I don't think there is much to be gleaned from the crossover unless you have a lot more information. Even if you had the crossover point between the mid/woofer, you won't know if the crossover is correcting any dip or peak in the freq response unless you had the full schmetic as well as the electrical parameters of the tweeters and.. 



> Shouldn't I really think about using the low end crossover, since it's been designed to work with those speakers in that enclosure. I could then think about the range of the mids, in terms of where they would start in reference to the low end... then move on to the tweeters. From what I've read the crossover corner frequencies are important.

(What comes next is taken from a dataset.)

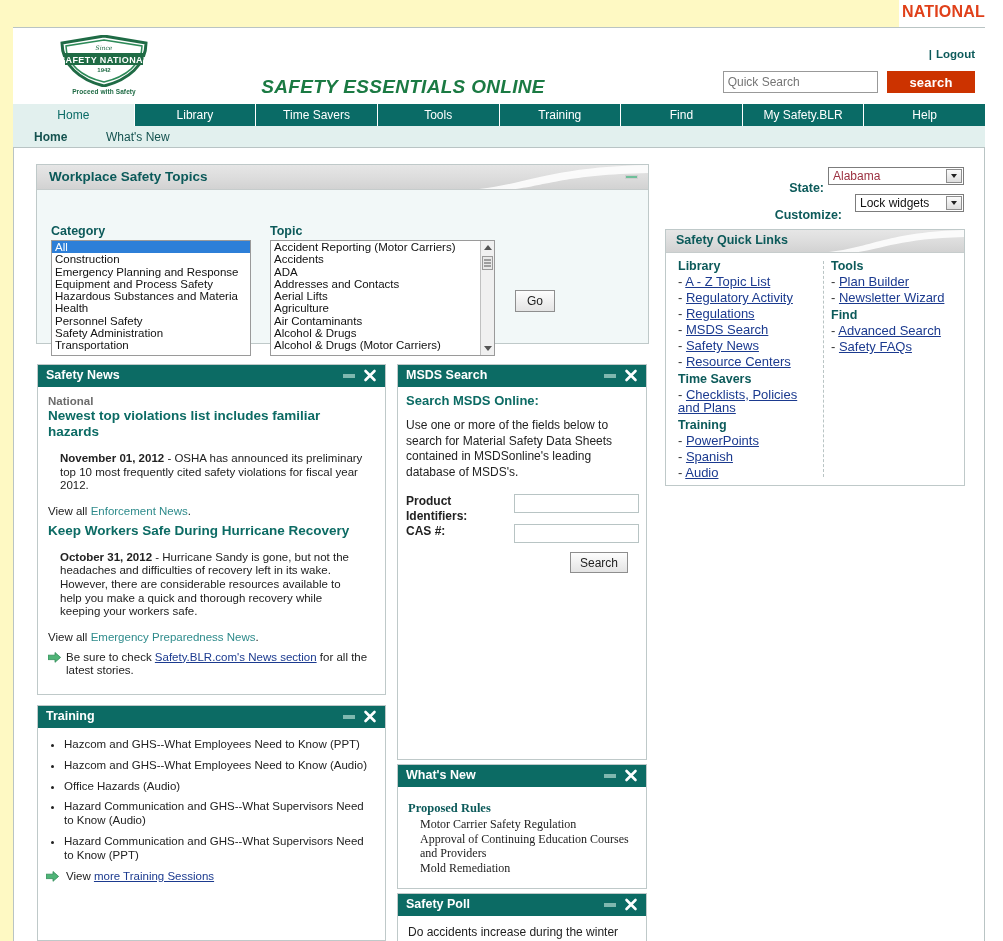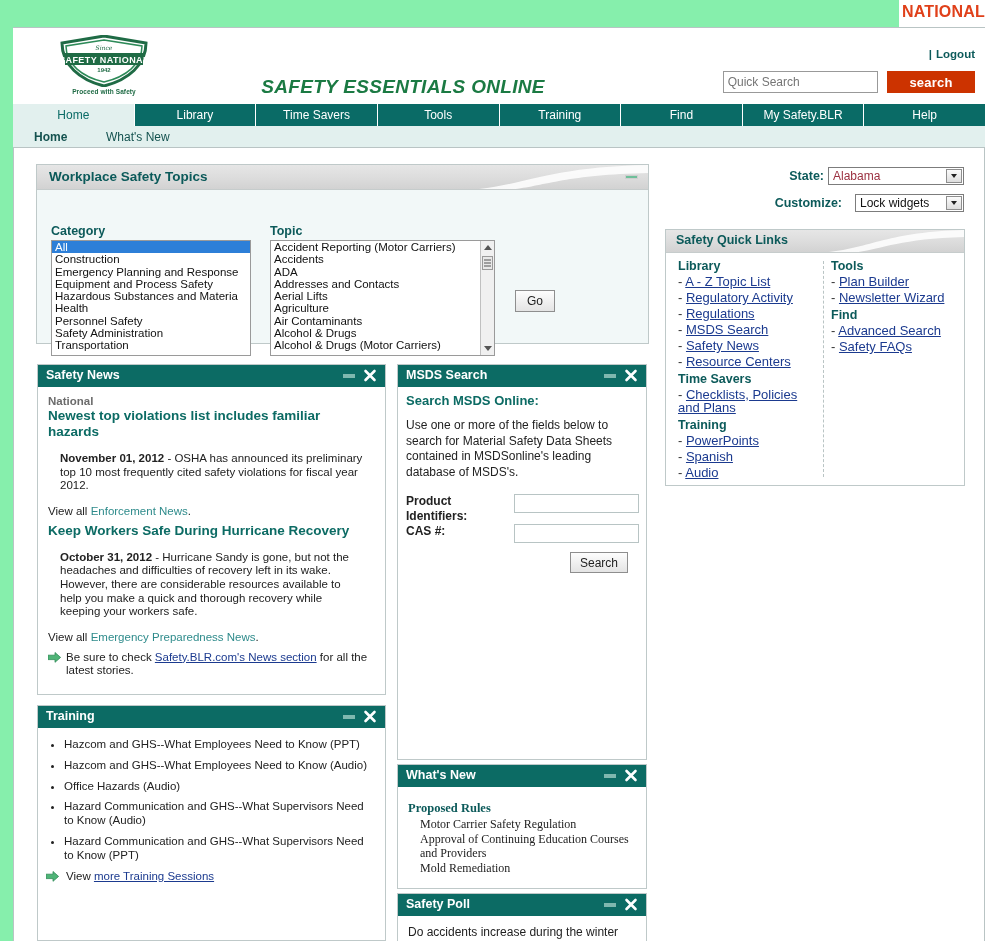"NATIONAL" #page { background: #86efac -> #fef9c3 }
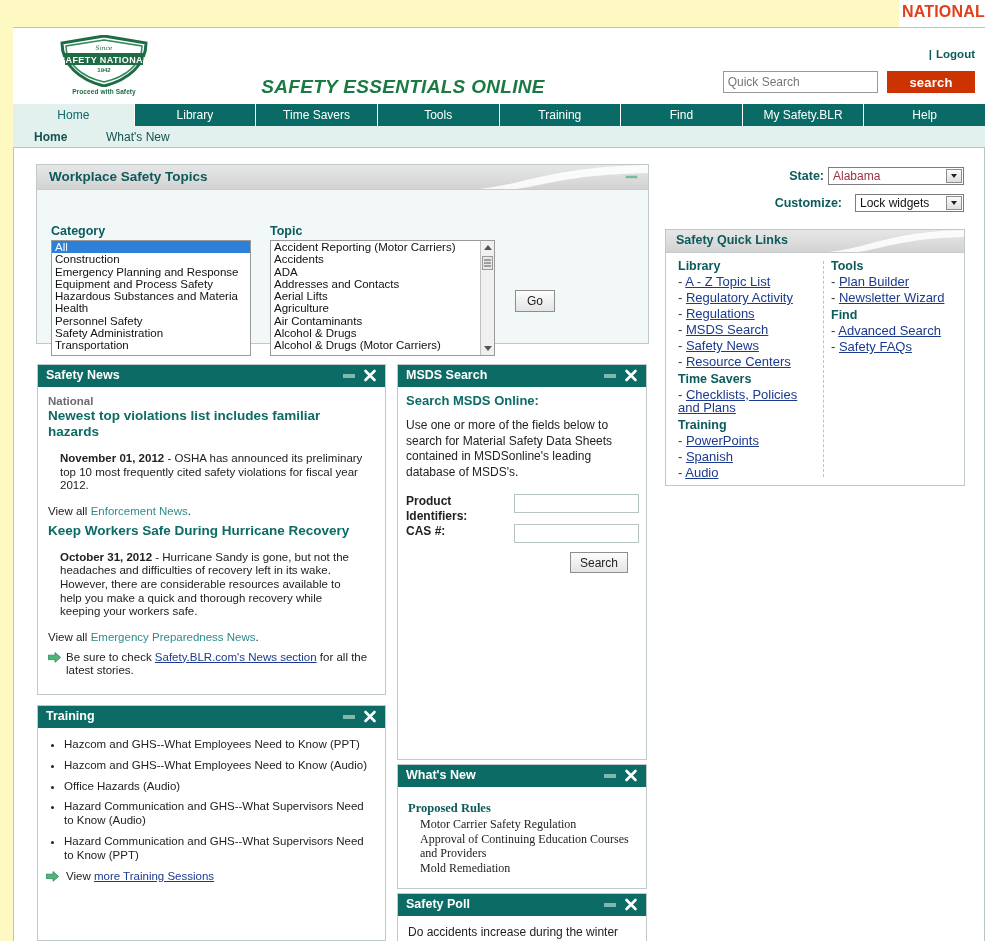"State:" .sel-row .lbl { top: 2px -> 14px }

In the equation, the low xo and the enclosure are the known variables, so, shouldn't I work from there? I mean the design of the low end xo... does that tell me if it's a 6db or a 12 db or whatever... then should design the rest based on that?


You could probably determine the order (1st=6db/octave, 2nd=12db/octave, etc) and type of crossover (Bessel, L/R, etc) but that's only the start in the crossover designing process. Getting the crossover to actually cross over at your designated point given the intereaction between it and the other crossover as well as the drivers is the tricky part. This doesn't even take into consideration any corrections to the drivers to smooth out the FR or phase related issues or..



> So, at this point, I'm trying to understand the crossover components of the three low frequency drivers and at what frequency they are crossed over at. And, of course, how and why the circuitry is designed. Looking at the components, it looks fairly simple. Are they a coil, a capacitor and a resistor?
> Can anyone tell me how the circuit is designed as the components are laid out on the board? I think the caps read 352 705 and 430/450? Any ideas on the rest of the items.


In general , the first answer is "yes". Again, as mentioned above, the devil is in the details. The numbers that are mentioned look more like part numbers than the values for the various parts. Although I know many of the issues involved with a crossover, I don't think I could help determine the specifics in your case. However, for the reasons above, I think it wouldn't be that helpful in the end anyway.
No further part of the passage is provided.